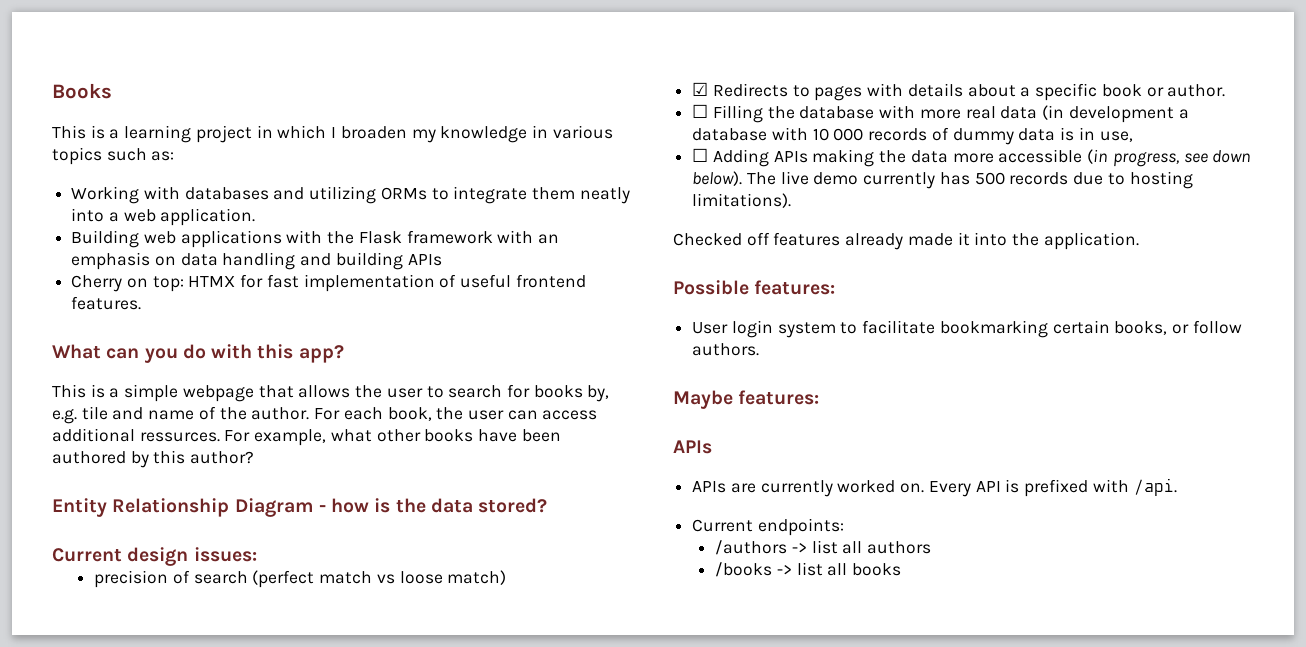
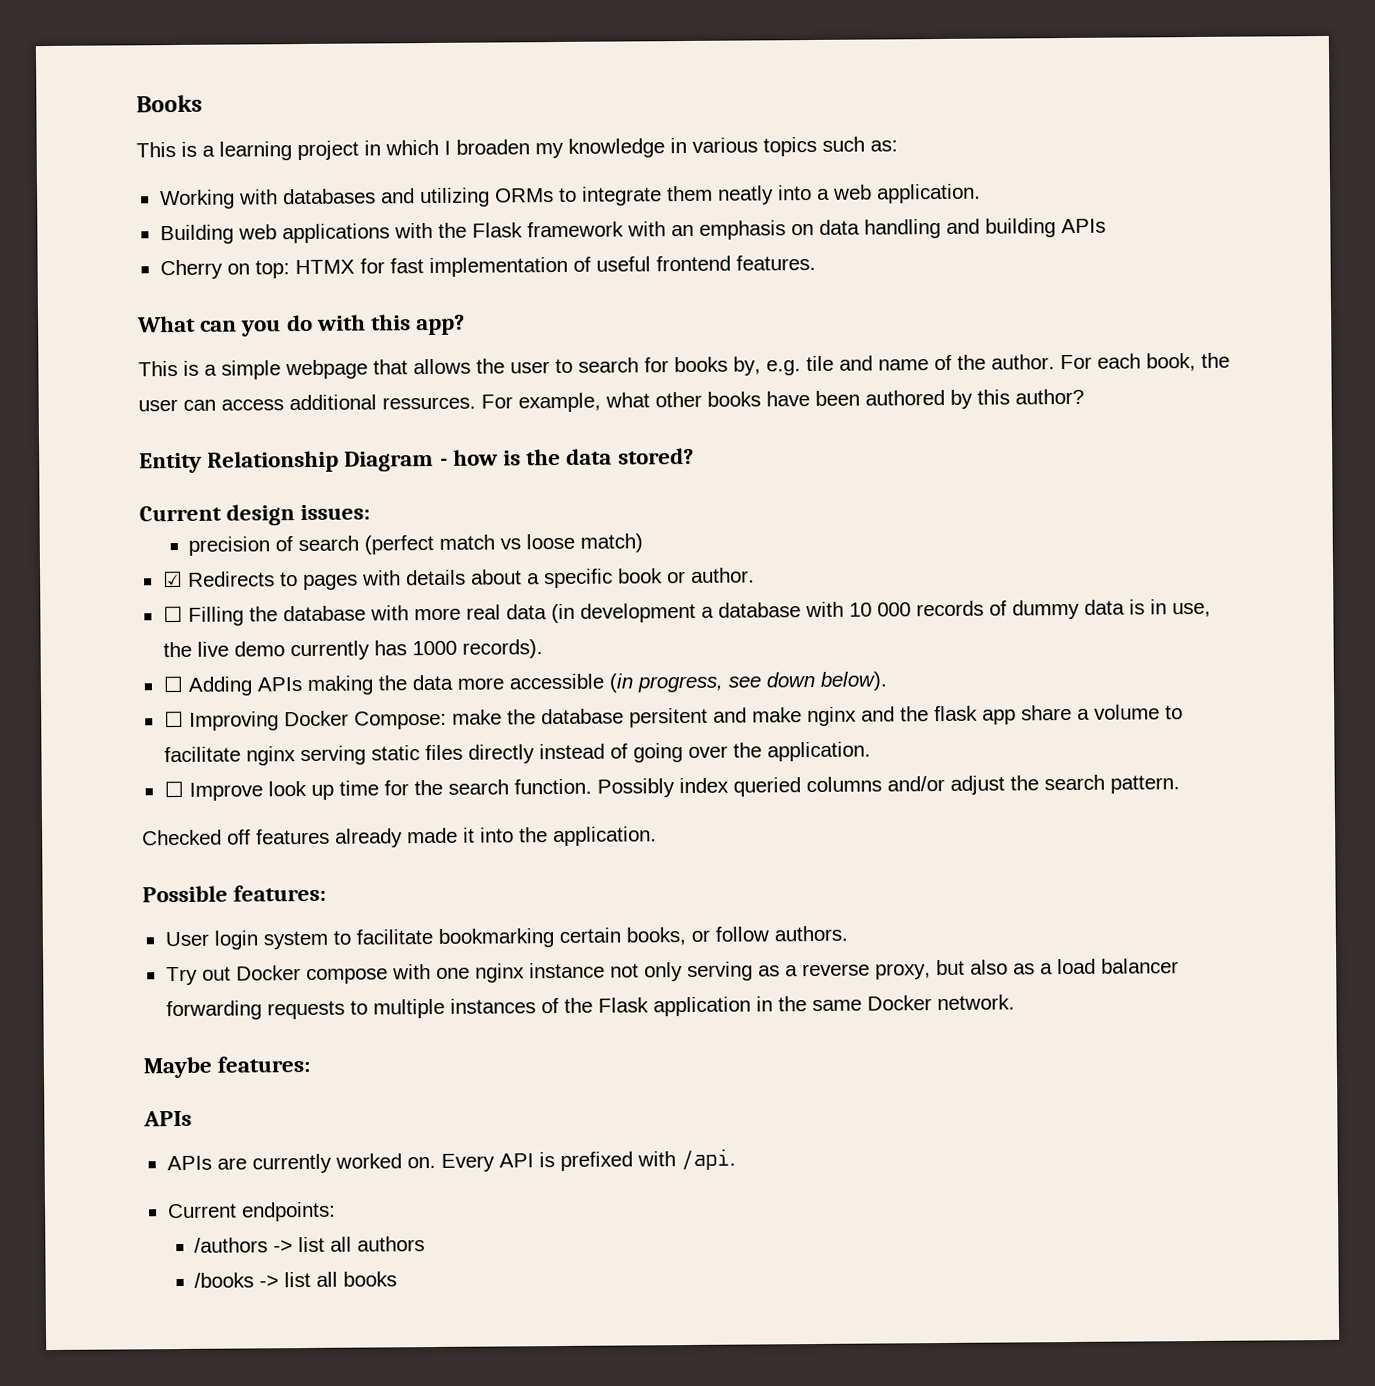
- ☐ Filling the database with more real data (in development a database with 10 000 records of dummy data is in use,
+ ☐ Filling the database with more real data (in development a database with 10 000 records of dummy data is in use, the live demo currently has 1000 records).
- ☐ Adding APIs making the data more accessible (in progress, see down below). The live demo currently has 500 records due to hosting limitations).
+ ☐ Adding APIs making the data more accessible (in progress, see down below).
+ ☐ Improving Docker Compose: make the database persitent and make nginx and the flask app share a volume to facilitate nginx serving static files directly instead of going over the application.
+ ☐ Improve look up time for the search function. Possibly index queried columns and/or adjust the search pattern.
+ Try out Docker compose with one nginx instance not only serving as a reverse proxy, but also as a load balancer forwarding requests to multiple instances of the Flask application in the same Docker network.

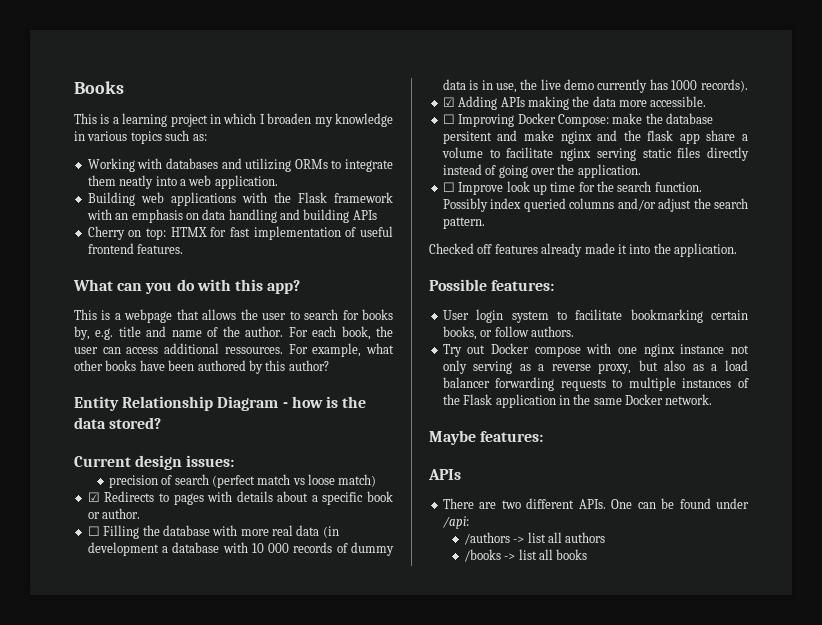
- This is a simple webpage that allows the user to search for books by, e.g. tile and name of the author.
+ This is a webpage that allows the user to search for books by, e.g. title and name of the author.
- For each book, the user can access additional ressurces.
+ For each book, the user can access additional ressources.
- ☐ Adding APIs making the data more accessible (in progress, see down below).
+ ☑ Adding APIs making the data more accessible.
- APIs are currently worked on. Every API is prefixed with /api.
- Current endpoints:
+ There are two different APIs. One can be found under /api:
____
### PROMPT
Only the lines above starting with the one with "the search pattern." and going through the one with "same Docker network." are to be copied, word for word and with both ends kept.

### YOUR SOLUTION
+ ☐ Improve look up time for the search function. Possibly index queried columns and/or adjust the search pattern.
+ Try out Docker compose with one nginx instance not only serving as a reverse proxy, but also as a load balancer forwarding requests to multiple instances of the Flask application in the same Docker network.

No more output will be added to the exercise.